## [WHAT NEEDS TO BE DONE]
All lines below containing the string "none" are to be copied.

## [RECORDS FOR THE TASK]
· · · ·

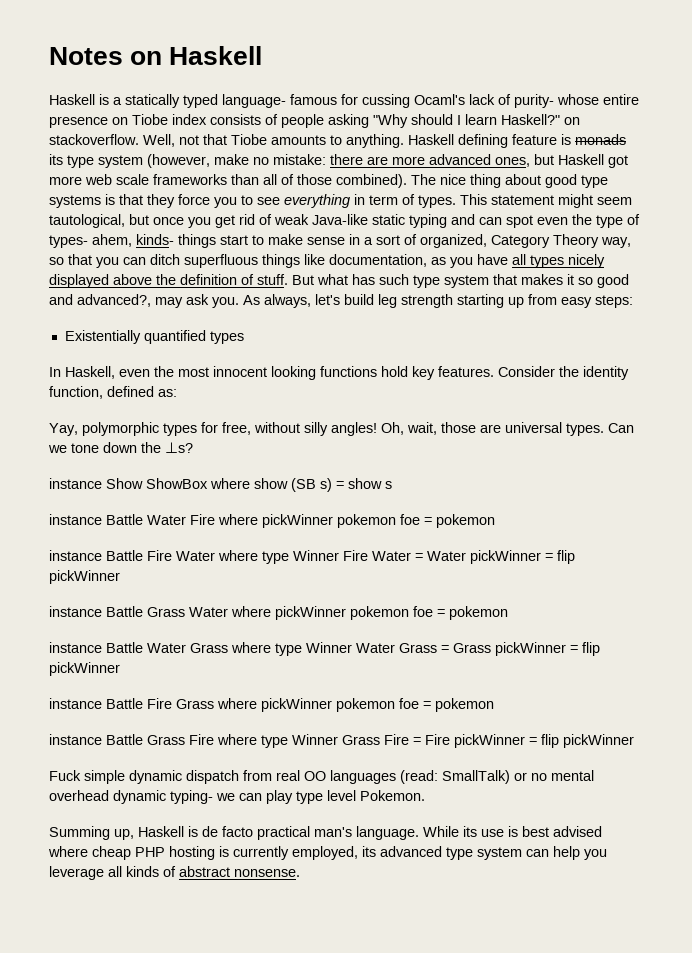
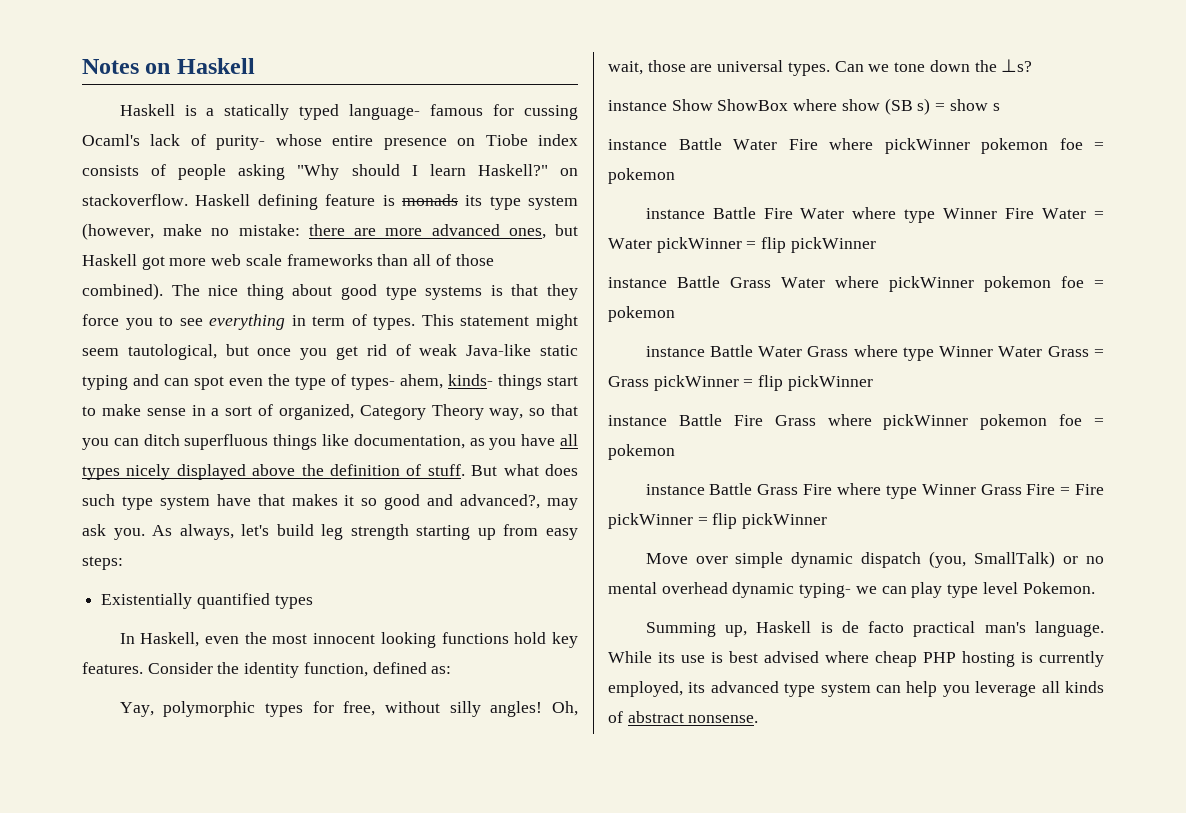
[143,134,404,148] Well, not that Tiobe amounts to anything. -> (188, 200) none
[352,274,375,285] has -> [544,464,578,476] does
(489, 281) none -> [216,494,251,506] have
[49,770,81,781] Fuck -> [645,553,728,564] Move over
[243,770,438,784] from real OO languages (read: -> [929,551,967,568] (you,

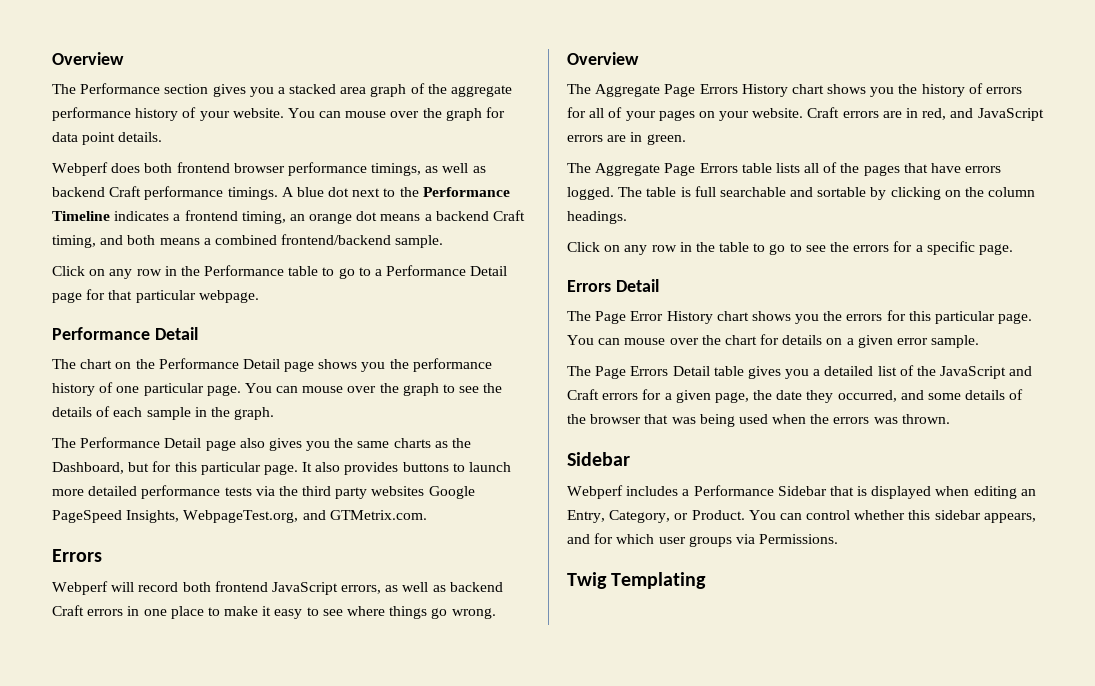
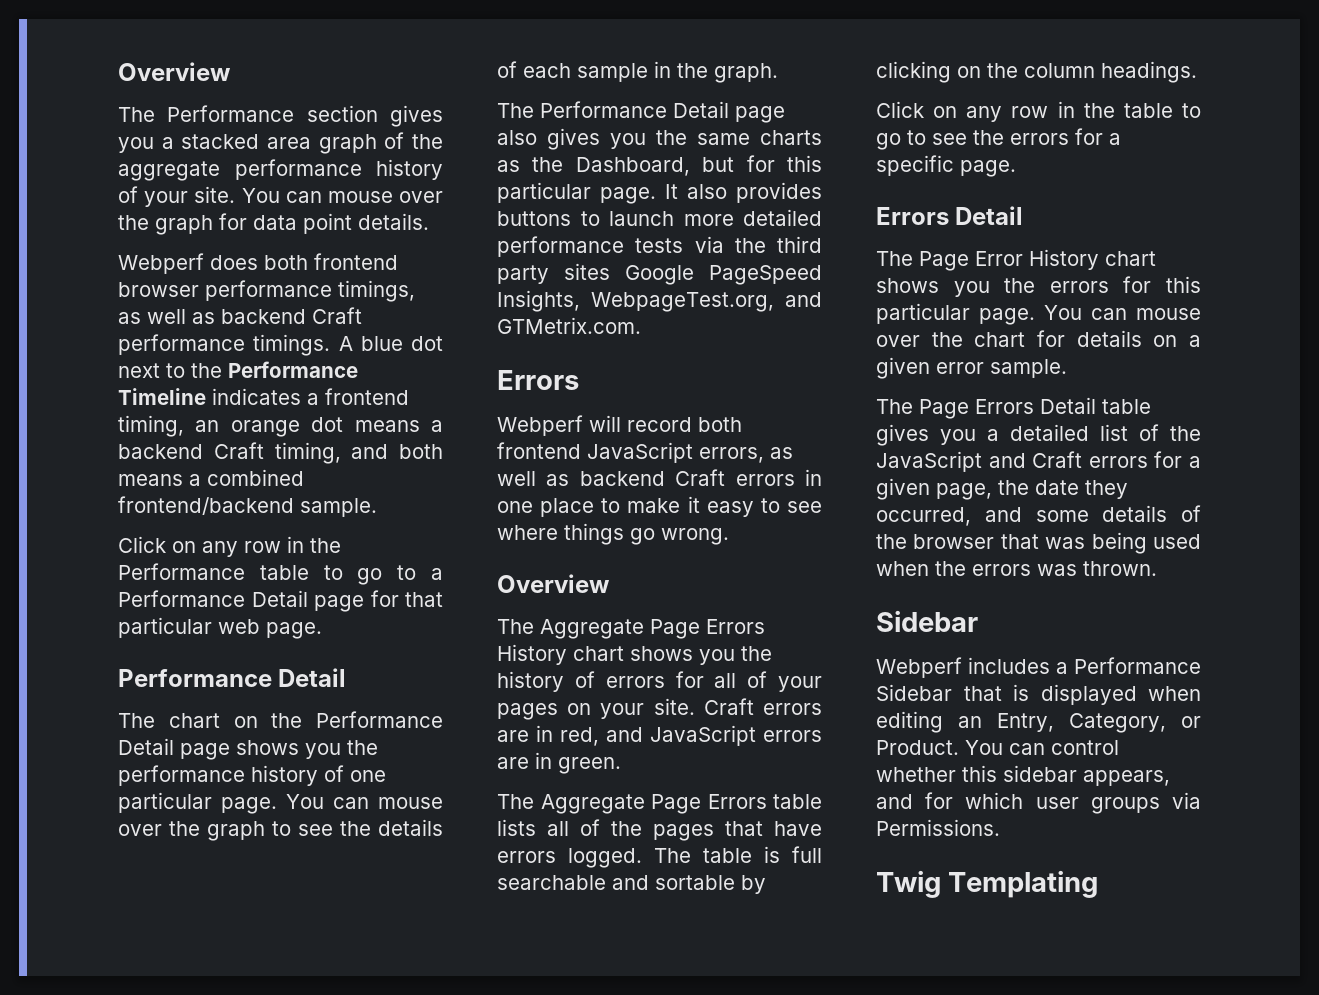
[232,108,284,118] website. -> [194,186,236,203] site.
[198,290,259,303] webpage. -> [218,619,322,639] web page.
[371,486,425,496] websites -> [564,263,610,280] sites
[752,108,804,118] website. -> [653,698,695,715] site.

· · · ·

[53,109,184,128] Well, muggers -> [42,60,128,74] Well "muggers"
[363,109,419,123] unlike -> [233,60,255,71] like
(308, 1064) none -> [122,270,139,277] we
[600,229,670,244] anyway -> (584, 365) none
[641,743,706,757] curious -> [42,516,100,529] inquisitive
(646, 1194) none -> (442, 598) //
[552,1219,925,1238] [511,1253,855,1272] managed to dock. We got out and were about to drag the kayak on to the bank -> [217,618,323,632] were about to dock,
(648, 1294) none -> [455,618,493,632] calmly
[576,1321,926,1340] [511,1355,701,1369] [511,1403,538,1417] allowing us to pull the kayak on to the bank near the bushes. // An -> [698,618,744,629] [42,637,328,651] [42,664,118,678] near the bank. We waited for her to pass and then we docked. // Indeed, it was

· · · ·

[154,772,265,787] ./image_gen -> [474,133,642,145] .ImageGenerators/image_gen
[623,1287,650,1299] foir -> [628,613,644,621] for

· · · ·

## [EXPECTED ANSWER]
[143,134,404,148] Well, not that Tiobe amounts to anything. -> (188, 200) none
(489, 281) none -> [216,494,251,506] have
(308, 1064) none -> [122,270,139,277] we
[600,229,670,244] anyway -> (584, 365) none
(646, 1194) none -> (442, 598) //
(648, 1294) none -> [455,618,493,632] calmly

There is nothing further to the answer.